====== Data
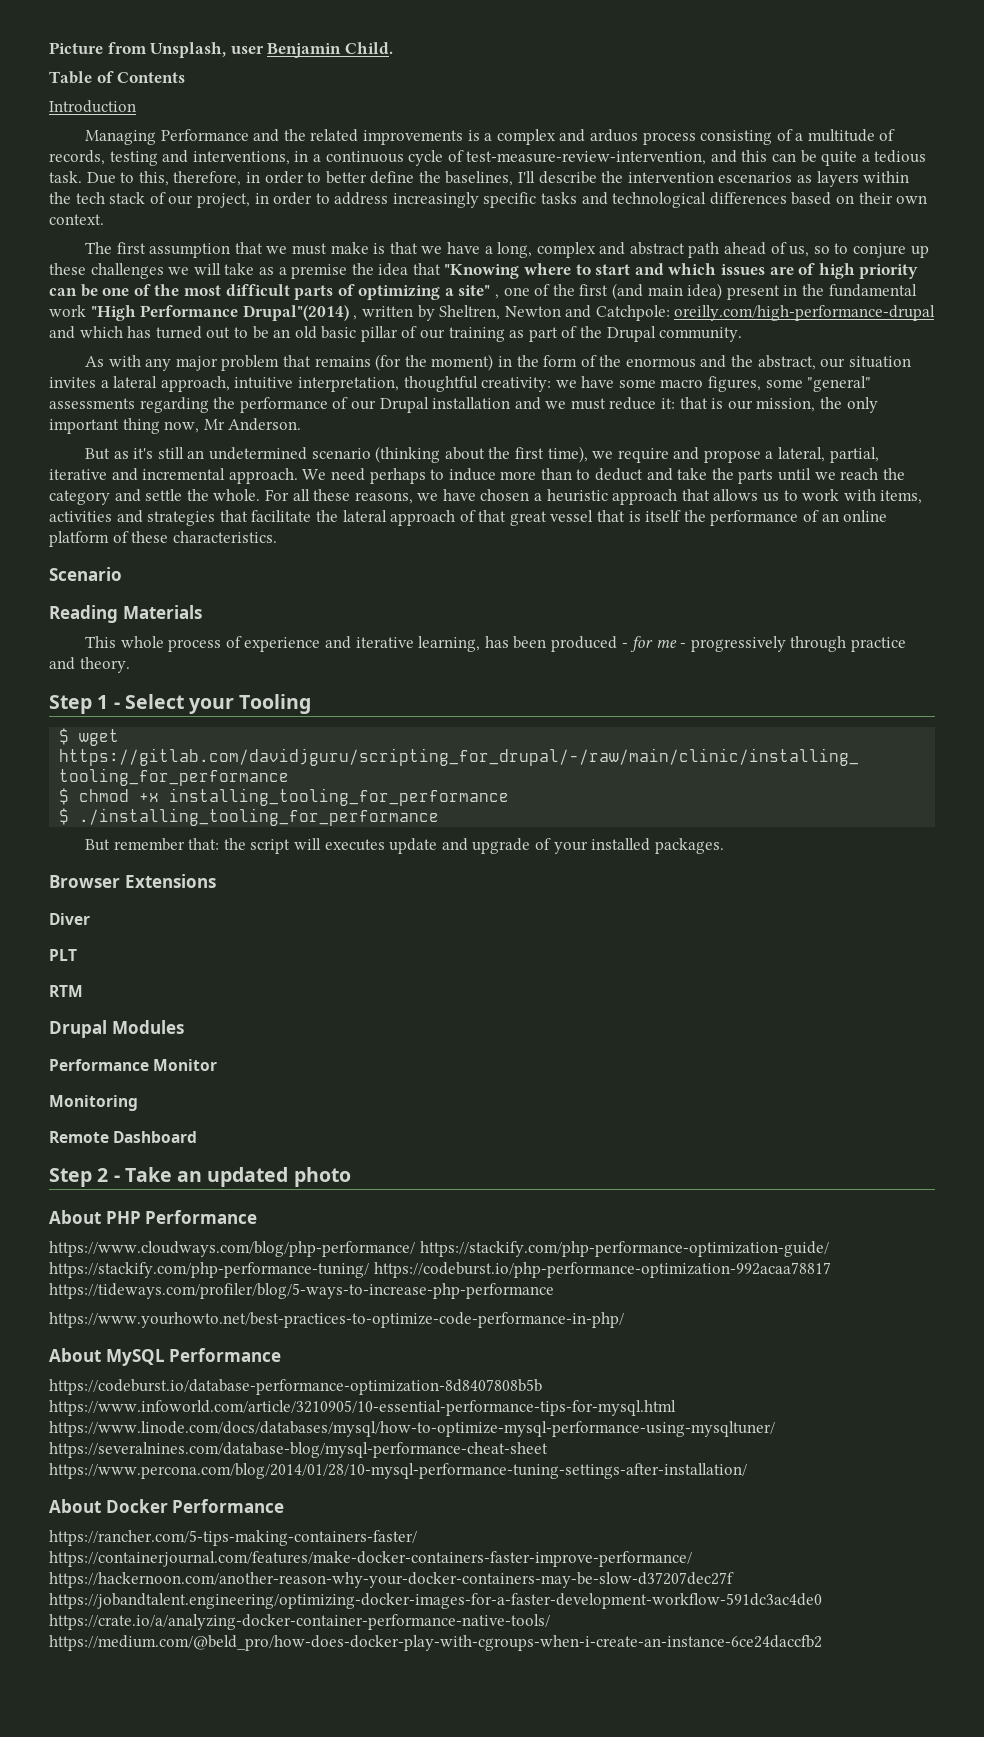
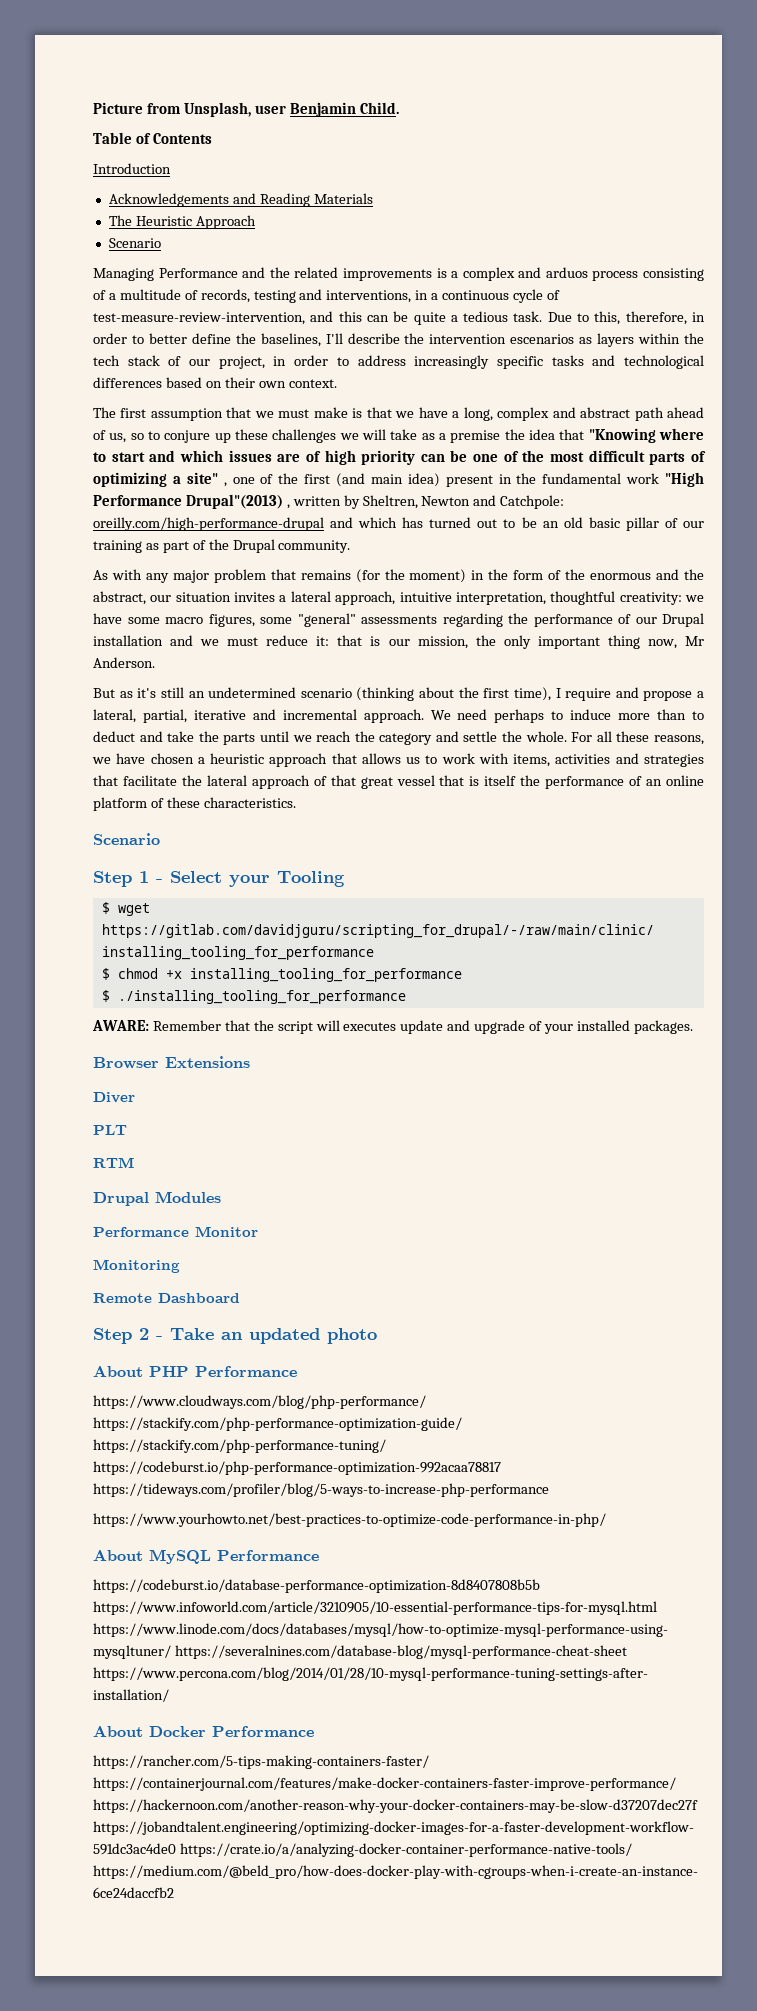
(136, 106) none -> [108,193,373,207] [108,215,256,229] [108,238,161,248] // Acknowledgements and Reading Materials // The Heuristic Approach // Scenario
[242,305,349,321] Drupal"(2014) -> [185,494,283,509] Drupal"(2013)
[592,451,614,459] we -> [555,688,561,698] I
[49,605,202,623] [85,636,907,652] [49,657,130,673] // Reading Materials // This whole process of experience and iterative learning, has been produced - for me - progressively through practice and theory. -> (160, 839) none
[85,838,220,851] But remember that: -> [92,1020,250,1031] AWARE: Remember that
============
▶ [The problem]:
Set down exactly, and only, the lines from the one with "[49,605,202,623] [85,636,907,652] [49,657,130,673]" to the final line of the data.

▶ [Answer below]:
[49,605,202,623] [85,636,907,652] [49,657,130,673] // Reading Materials // This whole process of experience and iterative learning, has been produced - for me - progressively through practice and theory. -> (160, 839) none
[85,838,220,851] But remember that: -> [92,1020,250,1031] AWARE: Remember that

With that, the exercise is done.